Working prospectively, the Dunedin researchers began by categorizing their three-year-olds. They met with the children for ninety minutes each, rating them on twenty-two aspects of personality—restlessness, impulsivity, willfulness, attentiveness, friendliness, communicativeness, and so on. They then used their results to identify five general types of children. Forty per cent of the kids were deemed “well-adjusted,” with the usual mixture of kid personality traits. Another quarter were found to be “confident”—more than usually comfortable with strangers and new situations. Fifteen per cent were “reserved,” or standoffish, at first. About one in ten turned out to be “inhibited”; the same proportion were identified as “undercontrolled.” The inhibited kids were notably shy and exceptionally slow to warm up; the undercontrolled ones were impulsive and ornery. These determinations of personality, arrived at after brief encounters and by strangers, would form the basis for a half century of further work.

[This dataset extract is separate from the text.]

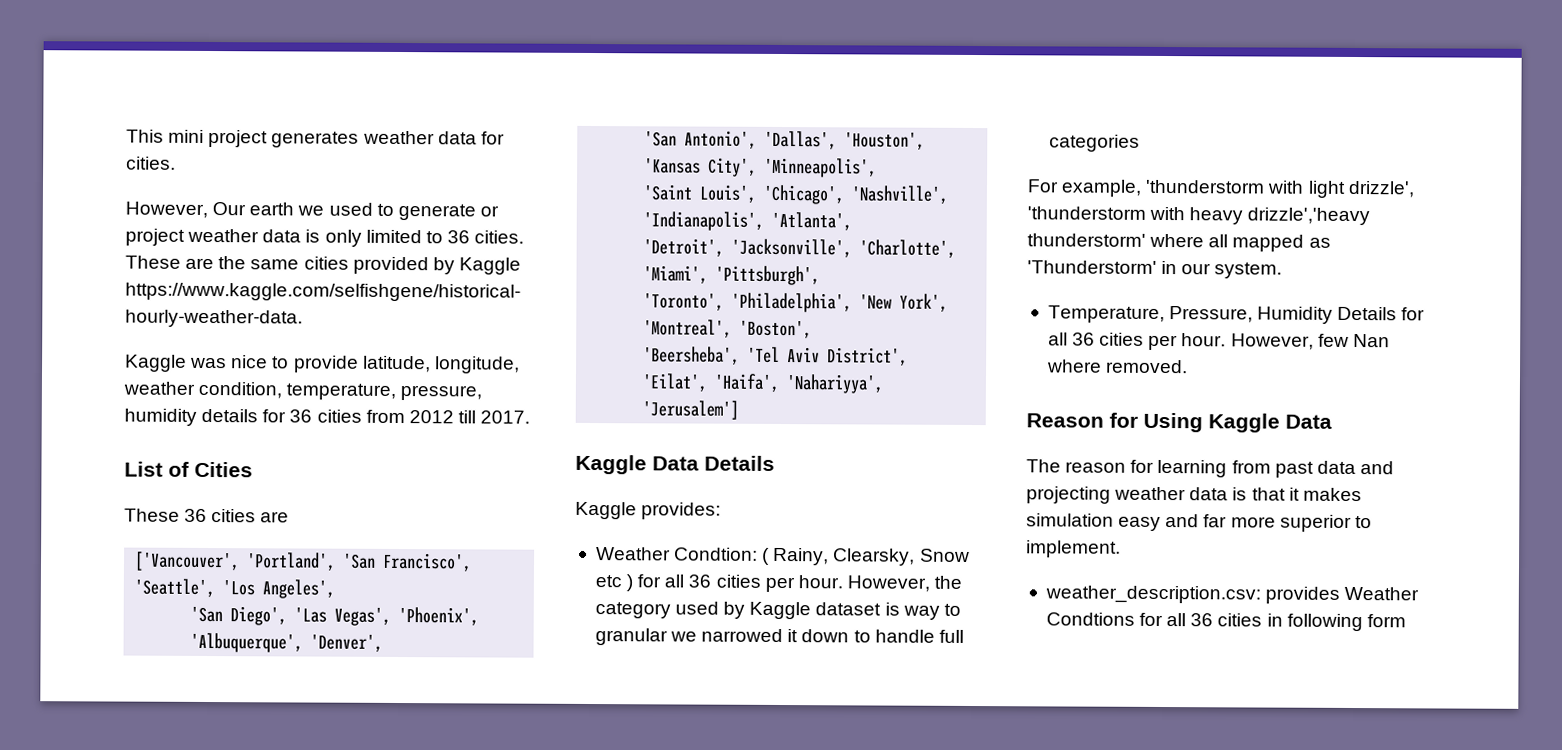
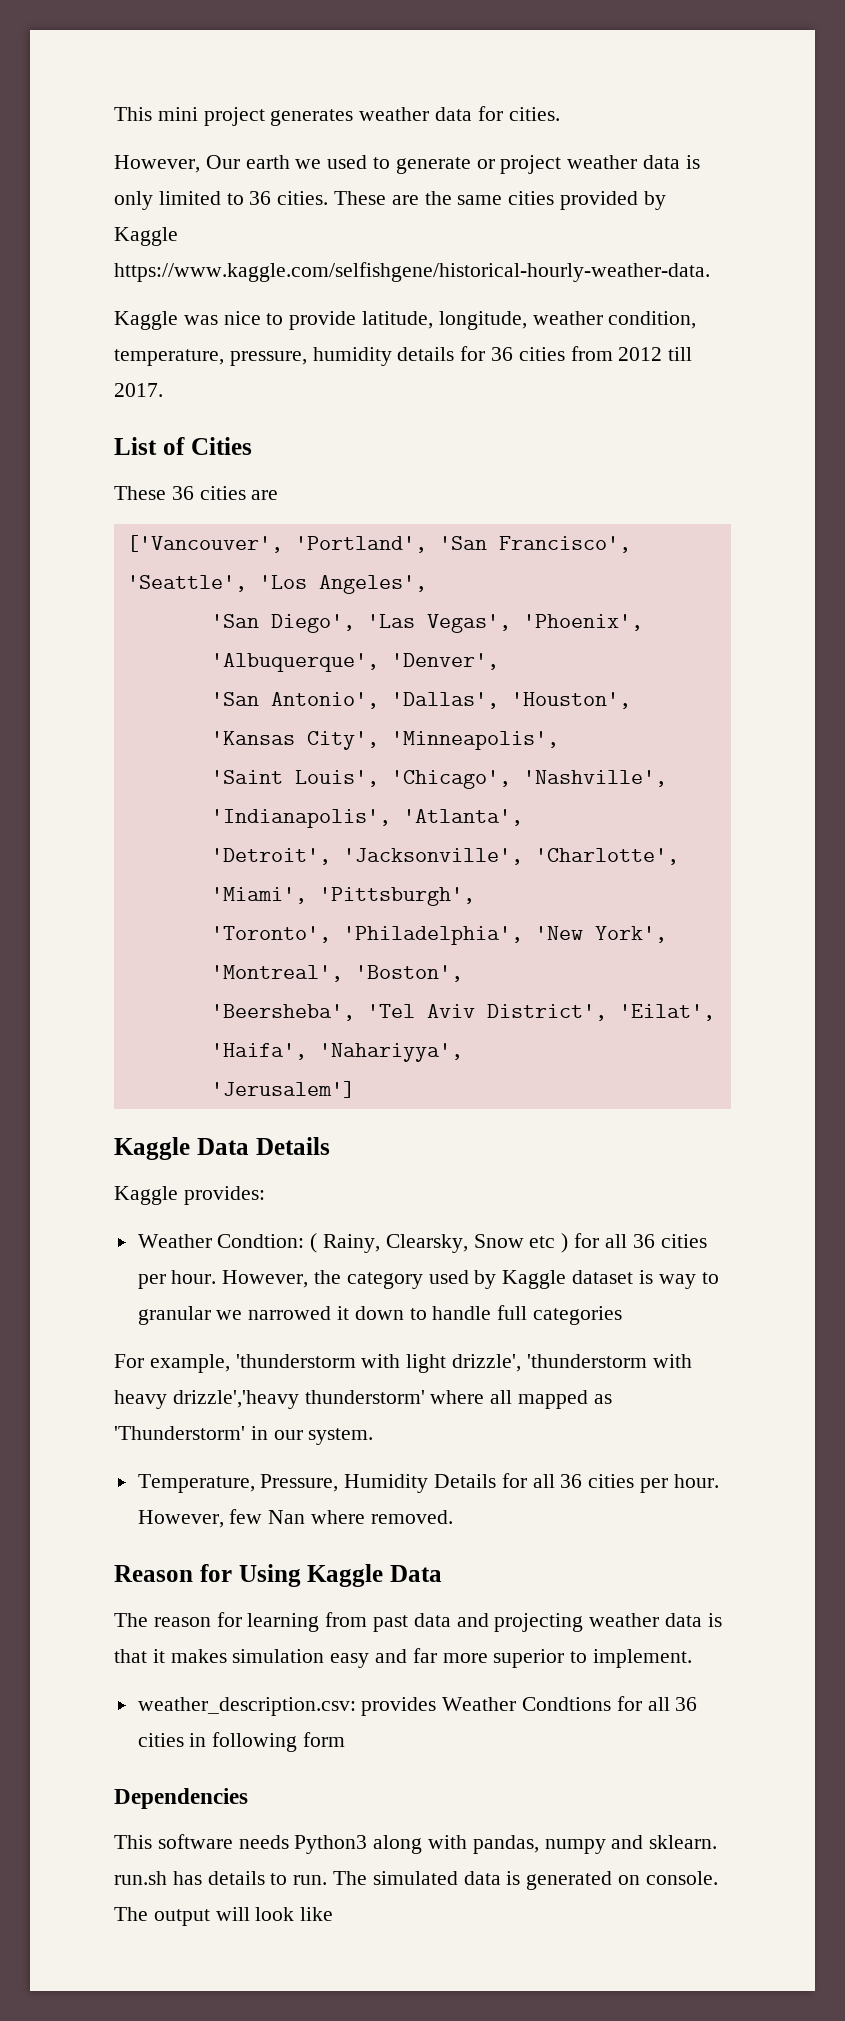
(1406, 621) none -> [114,1788,248,1809] [114,1834,718,1854] [114,1871,718,1890] [114,1907,334,1926] // Dependencies // This software needs Python3 along with pandas, numpy and sklearn. run.sh has details to run. The simulated data is generated on console. The output will look like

By age eighteen, certain patterns were visible. Although the confident, reserved, and well-adjusted children continued to be that way, those categories were less distinct. In contrast, the kids who’d been categorized as inhibited or as undercontrolled had stayed truer to themselves. At age eighteen, the once inhibited kids remained a little apart, and were “significantly less forceful and decisive than all the other children.” The undercontrolled kids, meanwhile, “described themselves as danger seeking and impulsive,” and were “the least likely of all young adults to avoid harmful, exciting, and dangerous situations or to behave in reflective, cautious, careful, or planful ways.” Teen-agers in this last group tended to get angry more often, and to see themselves “as mistreated and victimized.”